● Work task: Provide a verbatim copy of all the records below, leaving the images out.
*** Opening Data for review ***
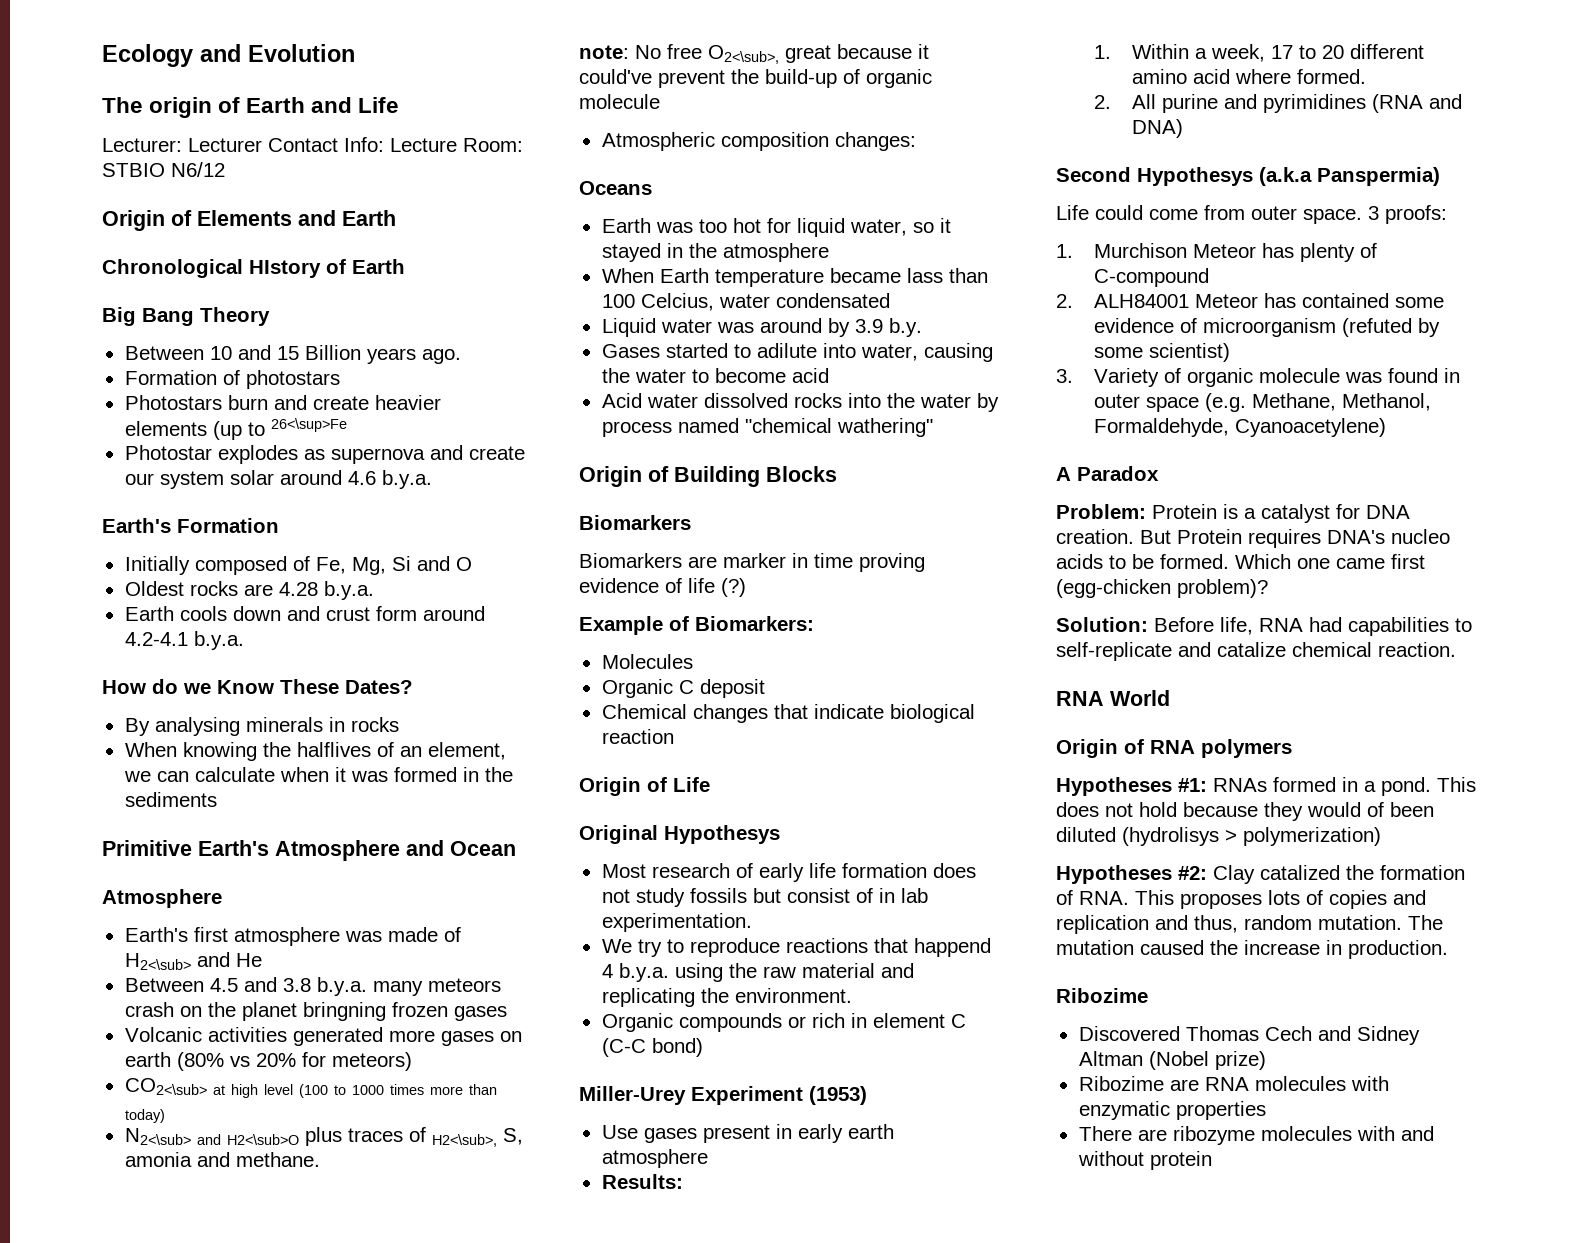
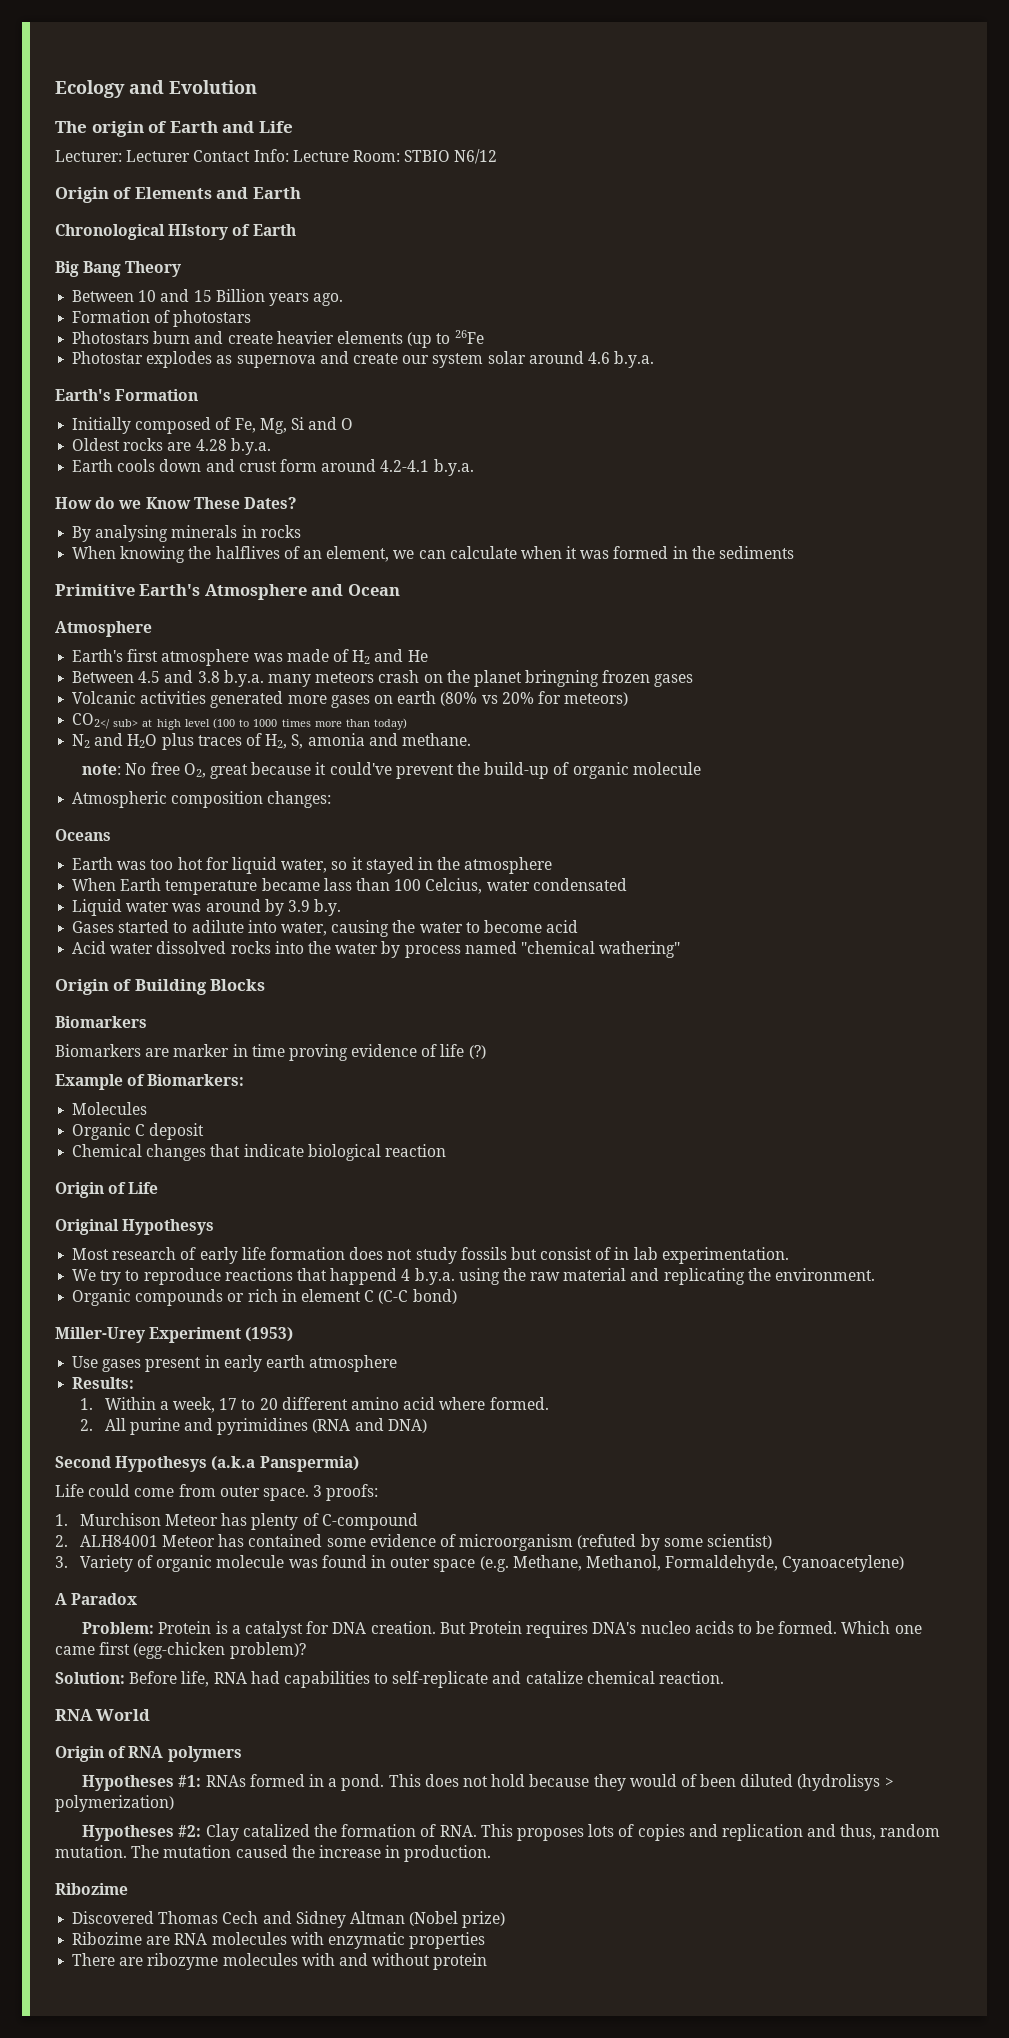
- Photostars burn and create heavier elements (up to 26<\sup>Fe
+ Photostars burn and create heavier elements (up to 26Fe
- Earth's first atmosphere was made of H2<\sub> and He
+ Earth's first atmosphere was made of H2 and He
- CO2<\sub> at high level (100 to 1000 times more than today)
+ CO2</ sub> at high level (100 to 1000 times more than today)
- N2<\sub> and H2<\sub>O plus traces of H2<\sub>, S, amonia and methane.
+ N2 and H2O plus traces of H2, S, amonia and methane.
- note: No free O2<\sub>, great because it could've prevent the build-up of organic molecule
+ note: No free O2, great because it could've prevent the build-up of organic molecule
*** Closing Data for review ***
● Answer box:
- Photostars burn and create heavier elements (up to 26<\sup>Fe
+ Photostars burn and create heavier elements (up to 26Fe
- Earth's first atmosphere was made of H2<\sub> and He
+ Earth's first atmosphere was made of H2 and He
- CO2<\sub> at high level (100 to 1000 times more than today)
+ CO2</ sub> at high level (100 to 1000 times more than today)
- N2<\sub> and H2<\sub>O plus traces of H2<\sub>, S, amonia and methane.
+ N2 and H2O plus traces of H2, S, amonia and methane.
- note: No free O2<\sub>, great because it could've prevent the build-up of organic molecule
+ note: No free O2, great because it could've prevent the build-up of organic molecule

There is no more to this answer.